::: Given records :::
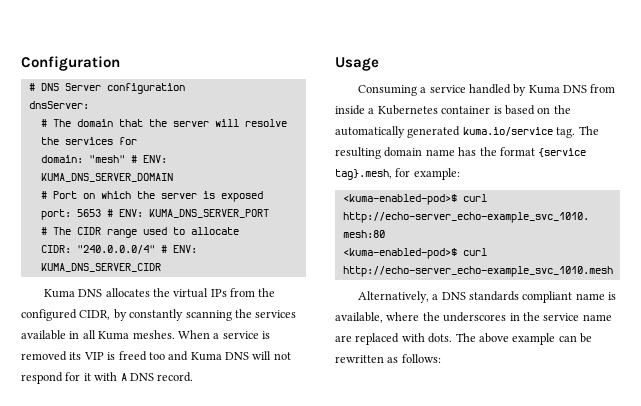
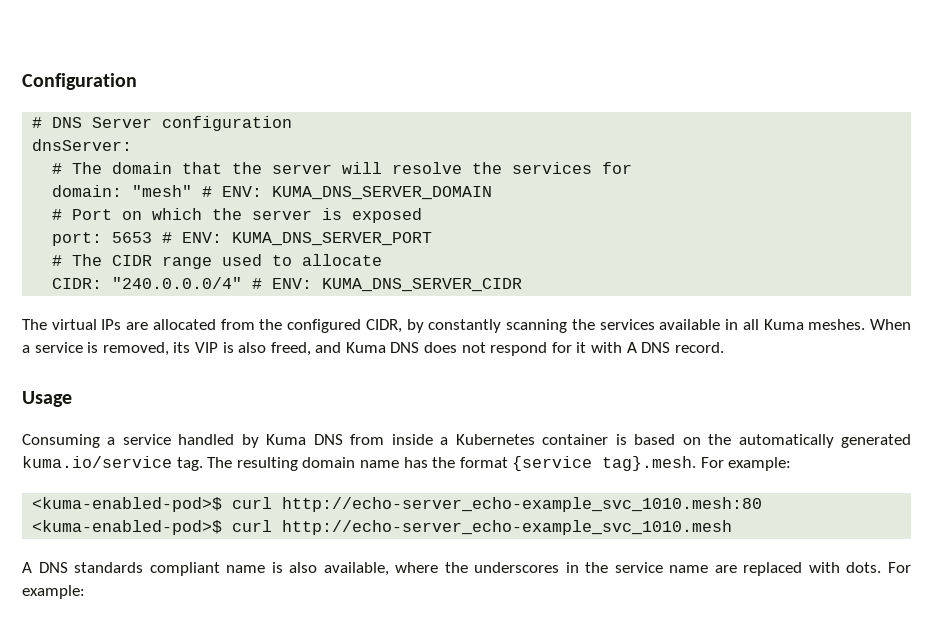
[43,288,227,298] Kuma DNS allocates the virtual IPs -> [22,319,216,330] The virtual IPs are allocated
[21,351,67,361] removed -> [102,342,169,356] removed,
[118,351,165,361] freed too -> [238,342,311,356] also freed,
[252,351,272,360] will -> [424,342,458,353] does
[335,168,411,180] tag}.mesh, for -> [602,456,724,471] tag}.mesh. For
[357,291,439,303] Alternatively, a -> [22,562,32,573] A
(617, 296) none -> [289,562,318,573] also
[455,333,592,345] [335,354,441,363] The above example can be rewritten as follows: -> [887,562,911,573] [22,585,85,599] For example:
:::
§ **Task details**
The lines above from the one with "[21,351,67,361] removed ->" through the one with "for -> [602,456,724,471]" are to be duplicated exactly, ends included, with nothing added.

§ **Response area**
[21,351,67,361] removed -> [102,342,169,356] removed,
[118,351,165,361] freed too -> [238,342,311,356] also freed,
[252,351,272,360] will -> [424,342,458,353] does
[335,168,411,180] tag}.mesh, for -> [602,456,724,471] tag}.mesh. For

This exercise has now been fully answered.